Humulon

Selective Inhibition of Human AKR1B10 by n-Humulone, Adhumulone and Cohumulone Isolated from Humulus lupulus Extract.[Pubmed:30469331]

Molecules. 2018 Nov 21;23(11). pii: molecules23113041.

Hop-derived compounds have been subjected to numerous biomedical studies investigating their impact on a wide range of pathologies. Isomerised bitter acids (isoadHumulone, isocoHumulone and isoHumulone) from hops, used in the brewing process of beer, are known to inhibit members of the aldo-keto-reductase superfamily. Aldo-keto-reductase 1B10 (AKR1B10) is upregulated in various types of cancer and has been reported to promote carcinogenesis. Inhibition of AKR1B10 appears to be an attractive means to specifically treat RAS-dependent malignancies. However, the closely related reductases AKR1A1 and AKR1B1, which fulfil important roles in the detoxification of endogenous and xenobiotic carbonyl compounds oftentimes crossreact with inhibitors designed to target AKR1B10. Accordingly, there is an ongoing search for selective AKR1B10 inhibitors that do not interact with endogeneous AKR1A1 and AKR1B1-driven detoxification systems. In this study, unisomerised alpha-acids (adHumulone, coHumulone and n-Humulone) were separated and tested for their inhibitory potential on AKR1A1, AKR1B1 and AKR1B10. Also AKR1B10-mediated farnesal reduction was effectively inhibited by alpha-acid congeners with Ki-values ranging from 16.79 +/- 1.33 microM (adHumulone) to 3.94 +/- 0.33 microM (n-Humulone). Overall, alpha-acids showed a strong inhibition with selectivity (115(-)137 fold) for AKR1B10. The results presented herein characterise hop-derived alpha-acids as a promising basis for the development of novel and selective AKR1B10-inhibitors.

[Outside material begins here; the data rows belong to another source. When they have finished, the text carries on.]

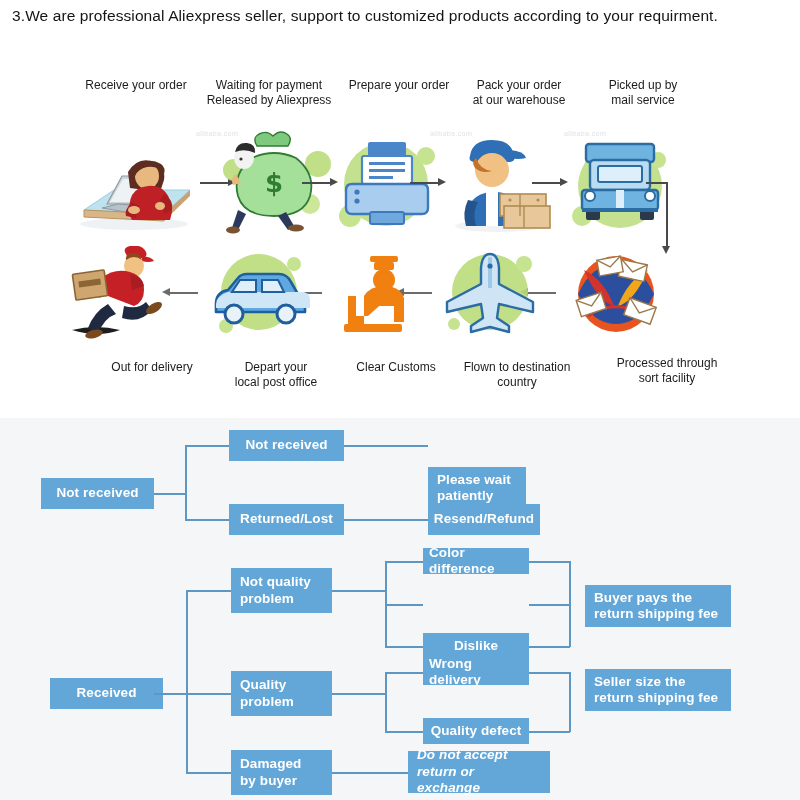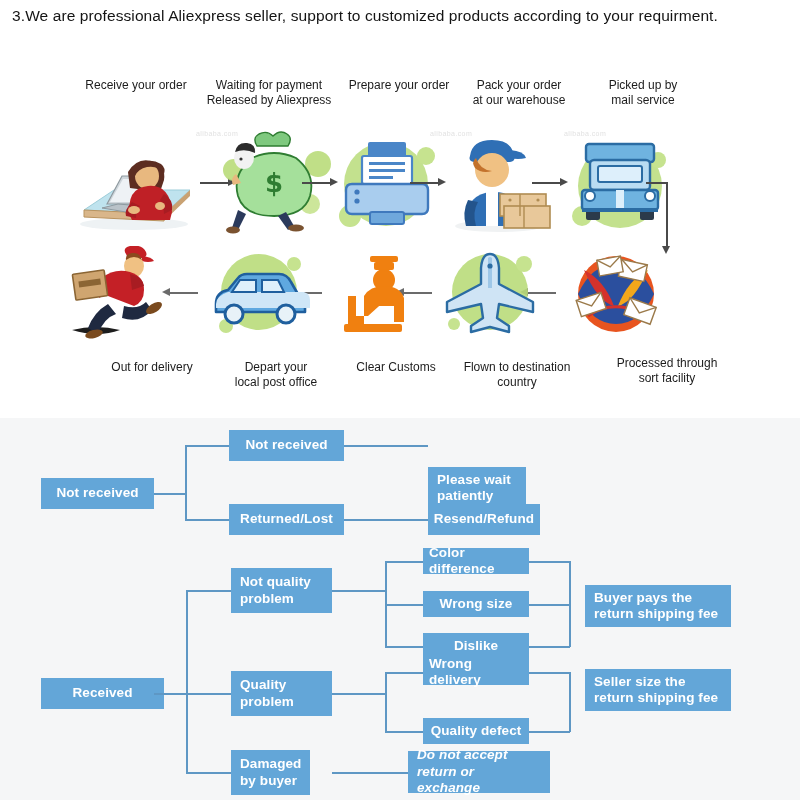--- a/index.html
+++ b/index.html
@@ -359,9 +359,6 @@
     <div class="tbox center" style="left:423px;top:130px;width:106px;height:26px;">
       <span>Color difference</span>
     </div>
-    <div class="tbox center" style="left:423px;top:173px;width:106px;height:26px;">
-      <span>Wrong size</span>
-    </div>
     <div class="tbox center" style="left:423px;top:215px;width:106px;height:26px;">
       <span>Dislike</span>
     </div>

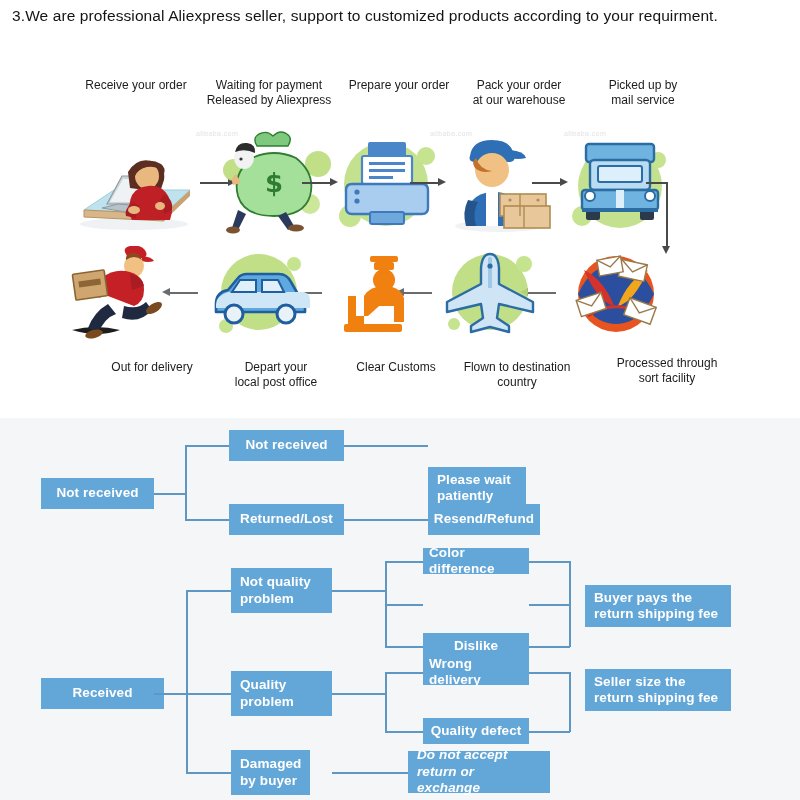--- a/index.html
+++ b/index.html
@@ -335,7 +335,7 @@
       <span>Resend/Refund</span>
     </div>
 
-    <div class="tbox center" style="left:41px;top:260px;width:123px;height:31px;">
+    <div class="tbox center" style="left:50px;top:260px;width:113px;height:31px;">
       <span>Received</span>
     </div>
     <div class="ln h" style="left:154px;top:275px;width:33px;"></div>

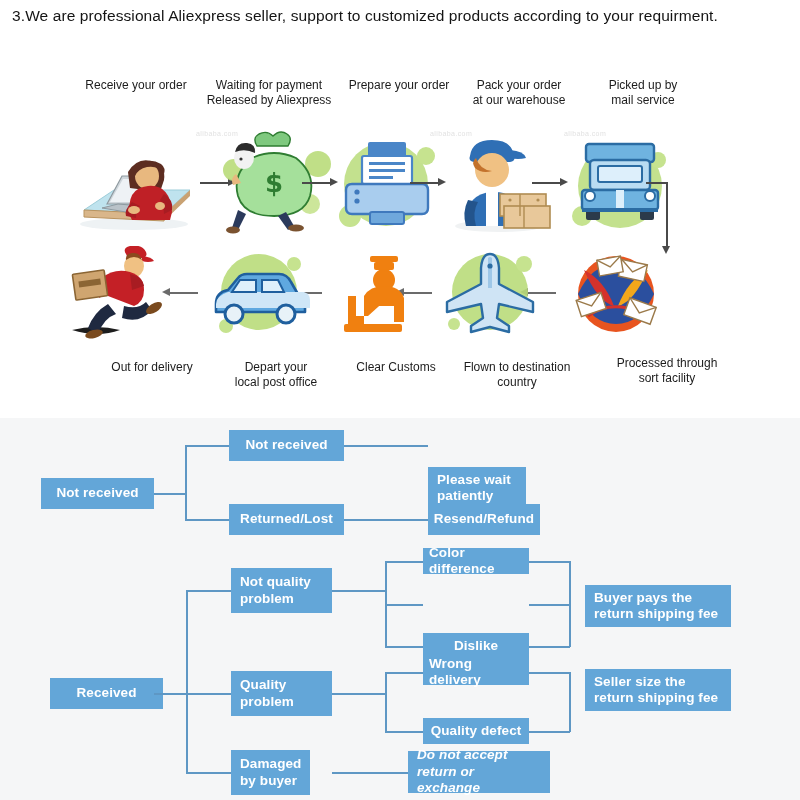--- a/index.html
+++ b/index.html
@@ -404,7 +404,7 @@
       </span>
     </div>
 
-    <div class="tbox" style="left:231px;top:332px;width:79px;height:45px;">
+    <div class="tbox" style="left:231px;top:332px;width:101px;height:45px;">
       <span>
         <span class="t2">Damaged</span>
         <span class="t2">by buyer</span>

Humulone suppresses replication of respiratory syncytial virus and release of IL-8 and RANTES in normal human nasal epithelial cells.[Pubmed:23381605]

Med Mol Morphol. 2013 Dec;46(4):203-9.

Respiratory syncytial virus (RSV) is the major infectious agent causing serious respiratory tract inflammation in infants and young children. However, an effective vaccine and anti-viral therapy for RSV infection have not yet been developed. Hop-derived bitter acids have potent pharmacological effects on inflammation. Therefore, we investigated the effects of Humulone, which is the main constituent of hop bitter acids, on the replication of RSV and release of the proinflammatory cytokine IL-8 and chemokine RANTES in RSV-infected human nasal epithelial cells (HNECs). We found that Humulone prevented the expression of RSV/G-protein, formation of virus filaments and release of IL-8 and RANTES in a dose-dependent manner in RSV-infected HNECs. These findings suggest that Humulone has protective effects against the replication of RSV, the virus assembly and the inflammatory responses in HNECs and that it is a useful biological product for the prevention and therapy for RSV infection.